Wounds in the gut are associated with microenvironment changes that encourage the growth of microbial species that promote healing, according to new research.

Damage to the intestinal mucosa can occur as a result of physical trauma, infection or inflammatory conditions. Although the intestinal wound healing response in humans and mice is well described, the role of the gut microbiota in the process has not been investigated. “We used the mouse endoscope-wounding model we and others have used in past reports to induce a controlled and uniform lesion in the colonic mucosa of wild-type mice without associated harmful effects,” explains author Andrew Neish.

Identification of wound-associated bacterial species at 0, 2, 4 and 6 days after injury showed that the abundance of anaerobic bacteria, in particular Akkermansia spp., increased substantially in early regenerative mucosa (between 2 and 4 days post-injury). The researchers hypothesized that changes to the tissue microenvironment after wound induction altered bacterial composition; they found that the oxygen concentration in the wounded mucosa 2 days after injury was lower than baseline concentrations.

Wound-associated neutrophils are known to deplete tissue oxygen levels through the respiratory burst. Mice lacking the gene Fpr1, which encodes a protein important for producing respiratory bursts in neutrophils, did not show decreased colonic mucosa oxygen concentrations after wounding, in contrast with wild-type mice. Strikingly, whereas Akkermansia spp. comprised 7.8% of total wound-associated bacteria in wild-type mice at day 2, only 1.2% of bacteria in wounds in Fpr1−/− mice at day 2 were Akkermansia spp.

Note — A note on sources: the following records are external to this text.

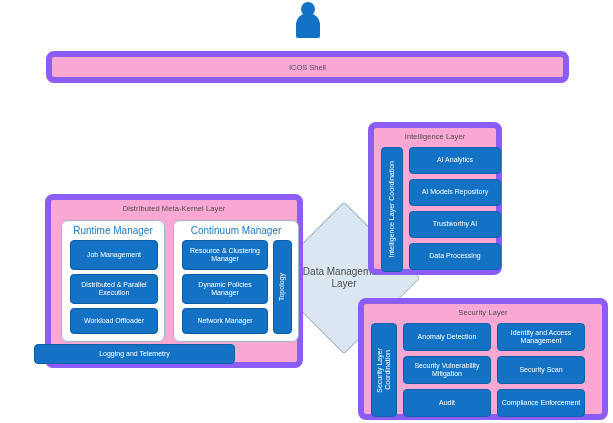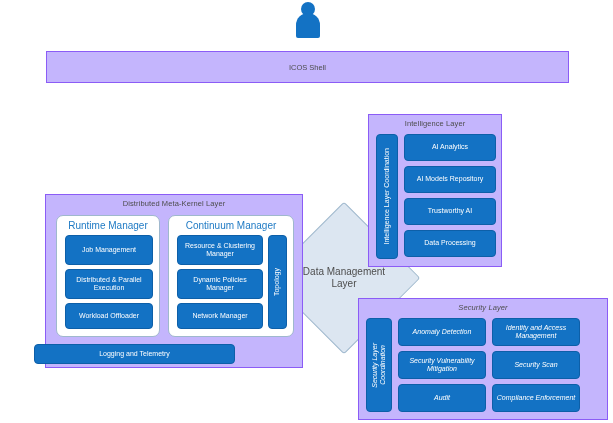--- a/index.html
+++ b/index.html
@@ -14,23 +14,23 @@
     overflow: hidden;
     font-family: "Liberation Sans", sans-serif;
     color: #4d4d4d;
   }
 
   
   .abs { position: absolute; box-sizing: border-box; }
 
   
   .panel {
-    background: #c4b5fd;
-    border: 1px solid #8b5cf6;
-    border-radius: 0;
+    background: #f9a8d4;
+    border: 6px solid #8b5cf6;
+    border-radius: 8px;
   }
   .panel-title {
     position: absolute;
     top: 4px;
     left: 0;
     width: 100%;
     text-align: center;
     font-size: 7.5px;
     color: #4d4d4d;
     letter-spacing: .1px;
@@ -136,25 +136,25 @@
     line-height: 1.25;
   }
 
   
   #mk-layer { left: 45px; top: 194px; width: 258px; height: 174px; }
   #mk-runtime  { left: 10px; top: 20px;  width: 104px; height: 122px; }
   #mk-continuum{ left: 122px; top: 20px; width: 126px; height: 122px; }
   #mk-logging  { left: 34px; top: 344px; width: 201px; height: 20px; }
 
   
-  #intel-layer { left: 368px; top: 114px; width: 134px; height: 153px; padding-left: 16px; }
+  #intel-layer { left: 368px; top: 122px; width: 134px; height: 153px; padding-left: 16px; }
   #intel-coord { left: 7px; top: 19px; width: 22px; height: 125px; }
 
   
-  #sec-layer { left: 358px; top: 298px; width: 250px; height: 122px; font-style: italic; }
+  #sec-layer { left: 358px; top: 298px; width: 250px; height: 122px; }
   #sec-coord { left: 7px; top: 19px; width: 26px; height: 94px; }
 </style>
 </head>
 <body>
 
 <div class="abs" id="actor">
   <div class="head"></div>
   <div class="body"></div>
 </div>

...mice treated with A. muciniphila showed superior wound closure...

Credit: Laura Marshall/NPG

To investigate whether Akkermansia spp. directly influenced intestinal wound healing, the researchers administered Akkermensia muciniphila or inert control intrarectally to wild-type or Fpr1−/− mice with mucosal wounds. After 6 days of treatment, wild-type mice treated with A. muciniphila showed superior wound closure and increased proliferation of enterocytes around the wound bed compared with wild-type control mice. By contrast, A. muciniphila treatment did not improve wound closure in Fpr1−/− mice, suggesting Fpr1 is critical for the beneficial effects of the bacteria on wound healing.

“Our results show that wound-associated microbiota are not mere bystanders,” enthuses Neish. “Members of these bacteria could be explored as therapeutic approaches to wound healing.”